Une décision présidentielle suscite de vives réactions dans la classe politique congolaise. Le Directeur de cabinet du chef de l’État, Antony Kinzo, a instruit, sur ordre du président de la République Félix Antoine Tshisekedi Tshilombo, le Vice-Premier ministre de l’Intérieur, Jacquemin Shabani Lukoo, de prendre un moratoire sur toutes les motions de défiance ou de censure jusqu’à la fin de la guerre dans l’Est du pays.
Si le pouvoir justifie cette mesure par la nécessité de préserver la stabilité des institutions en période de crise sécuritaire, plusieurs observateurs y voient plutôt une dérive autoritaire et une atteinte grave aux principes démocratiques consacrés par la Constitution congolaise.
« Les motions de défiance sont un instrument de contrôle parlementaire prévu par la loi fondamentale.
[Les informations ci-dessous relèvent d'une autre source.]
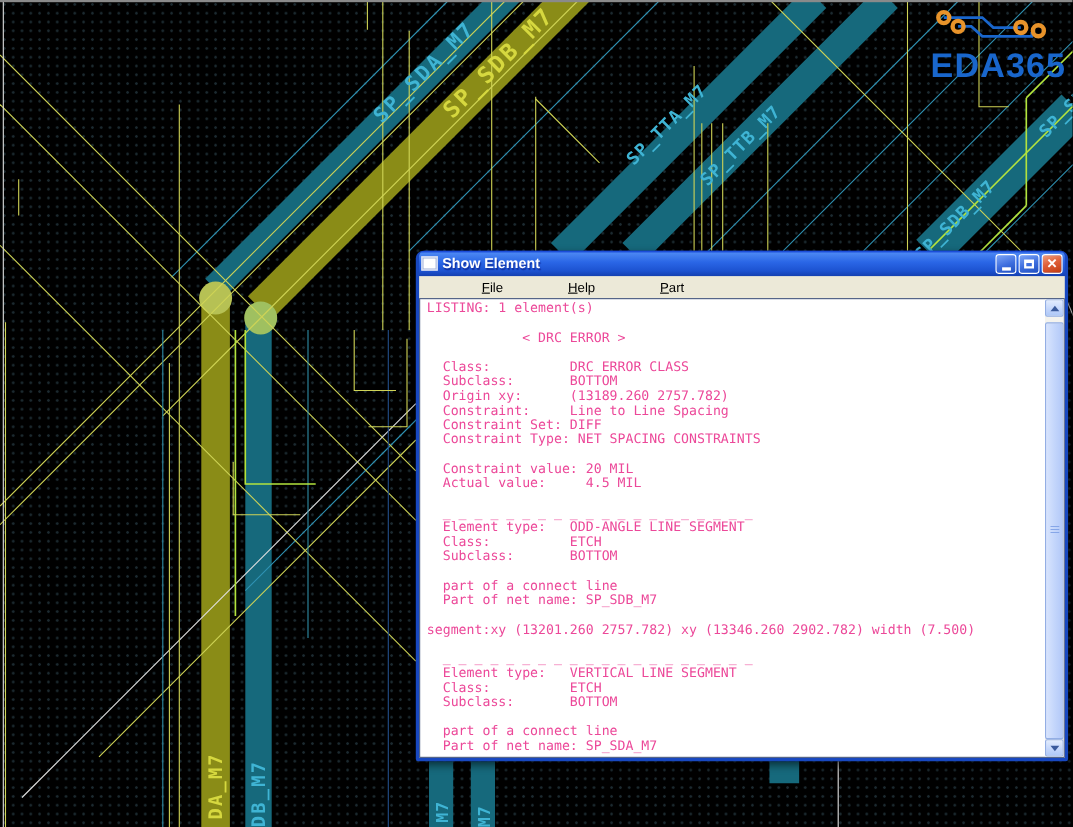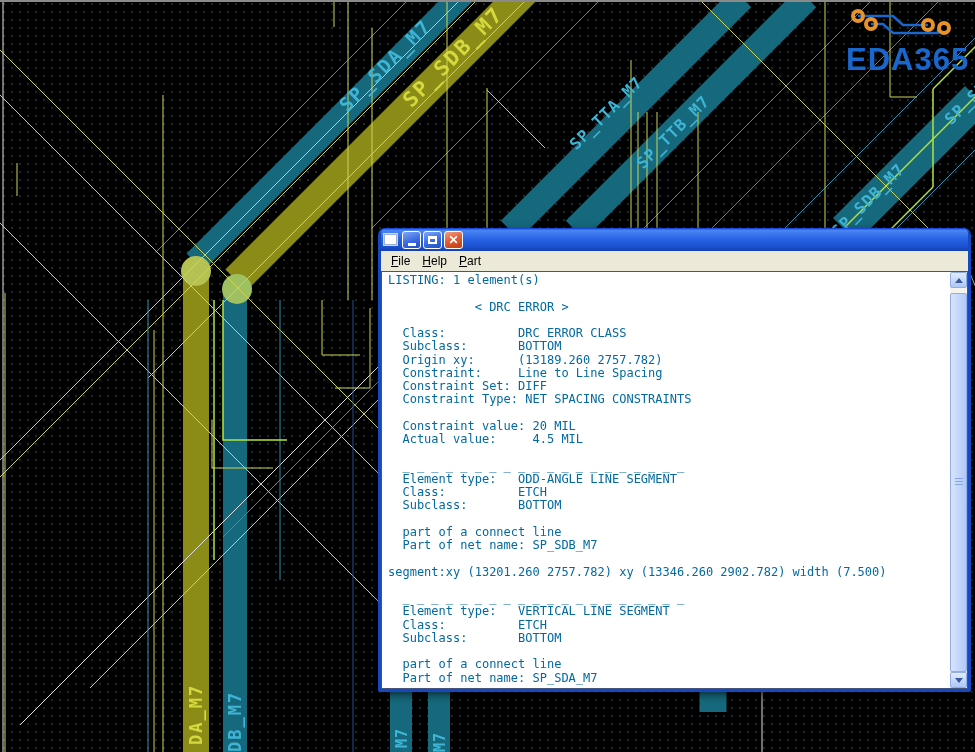--- a/index.html
+++ b/index.html
@@ -48,27 +48,27 @@
   .btn-blue{background:linear-gradient(160deg,#7da6f8 0%,#3c6cdd 55%,#2050c0 100%);}
   .btn-close{background:linear-gradient(160deg,#f0a080 0%,#e0603a 45%,#c03a10 100%);
              color:#fff;font-size:12px;font-weight:bold;line-height:1;}
   .glyph-min{width:8px;height:3px;background:#fff;margin-top:9px;}
   .glyph-max{width:9px;height:8px;border:2px solid #fff;border-top-width:3px;box-sizing:border-box;}
 
   .dialog-body{height:calc(100% - 23px);background:var(--menuBg);
                display:flex;flex-direction:column;}
   .menubar{height:20px;display:flex;align-items:center;padding-left:4px;
            font-size:12px;color:#000;flex:0 0 auto;}
-  .menu-item{display:inline-block;padding:1px 6px;cursor:default;}
+  .menu-item{display:inline-block;padding:1px 6px;cursor:default;margin-left:47px;}
   .menu-item::first-letter{text-decoration:underline;}
 
   .content{flex:1 1 auto;background:#fff;border:1px solid #44567c;margin:0;
            position:relative;overflow:hidden;}
   .listing{margin:0;padding:2px 0 0 6px;font-family:"DejaVu Sans Mono",monospace;
-           font-size:12px;line-height:13.25px;color:#0369a1;white-space:pre;}
+           font-size:12px;line-height:13.25px;color:#ec4899;white-space:pre;}
 
   .scrollbar{position:absolute;top:0;right:0;width:17px;height:100%;
              background:#f4f3ee;display:flex;flex-direction:column;}
   .sb-btn{width:17px;height:16px;flex:0 0 auto;box-sizing:border-box;
           background:linear-gradient(180deg,#e2ecfd,#c2d5fb 60%,#aec8f8);
           border:1px solid #93aee4;border-radius:2px;
           display:flex;align-items:center;justify-content:center;cursor:pointer;}
   .arr{width:0;height:0;border-left:4px solid transparent;border-right:4px solid transparent;}
   .arr-up{border-bottom:5px solid #3a5a9c;}
   .arr-down{border-top:5px solid #3a5a9c;}
@@ -174,20 +174,21 @@
       <circle class="pad" cx="944" cy="28" r="5"></circle>
       <text class="logo-text" x="846" y="70">EDA365</text>
     </g>
   </svg>
   <div class="top-edge"></div>
 </div>
 
 <div class="dialog">
   <div class="titlebar">
     <div class="win-icon"></div>
+    <div class="title-text">Show Element</div>
     <div class="tb-btns">
       <div class="tb-btn btn-blue">
           <div class="glyph-min"></div>
         </div>
       <div class="tb-btn btn-blue">
           <div class="glyph-max"></div>
         </div>
       <div class="tb-btn btn-close">
           <span>✕</span>
         </div>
Suspendre ce droit, c’est museler la représentation nationale et priver le peuple de sa voix », déplore un Anselme ndjungu coordonnateur provincial au Sud-Kivu de l’Ensemble pour la République partie politique de l’opposition de Moïse katumbi joint par notre rédaction.
Des analystes politiques estiment que cette décision traduit une peur du débat démocratique et une volonté du régime de protéger certains responsables publics face à la montée des critiques sur la gestion des affaires de l’État. Pour eux, la guerre ne peut pas servir de prétexte pour neutraliser le contrôle du pouvoir législatif, l’un des piliers de toute démocratie.
Dans un contexte marqué par la détérioration du climat politique et les tensions persistantes à l’Est, cette mesure risque de creuser davantage le fossé entre le pouvoir et les institutions représentatives, au moment où la population réclame plus de transparence et de redevabilité dans la gouvernance.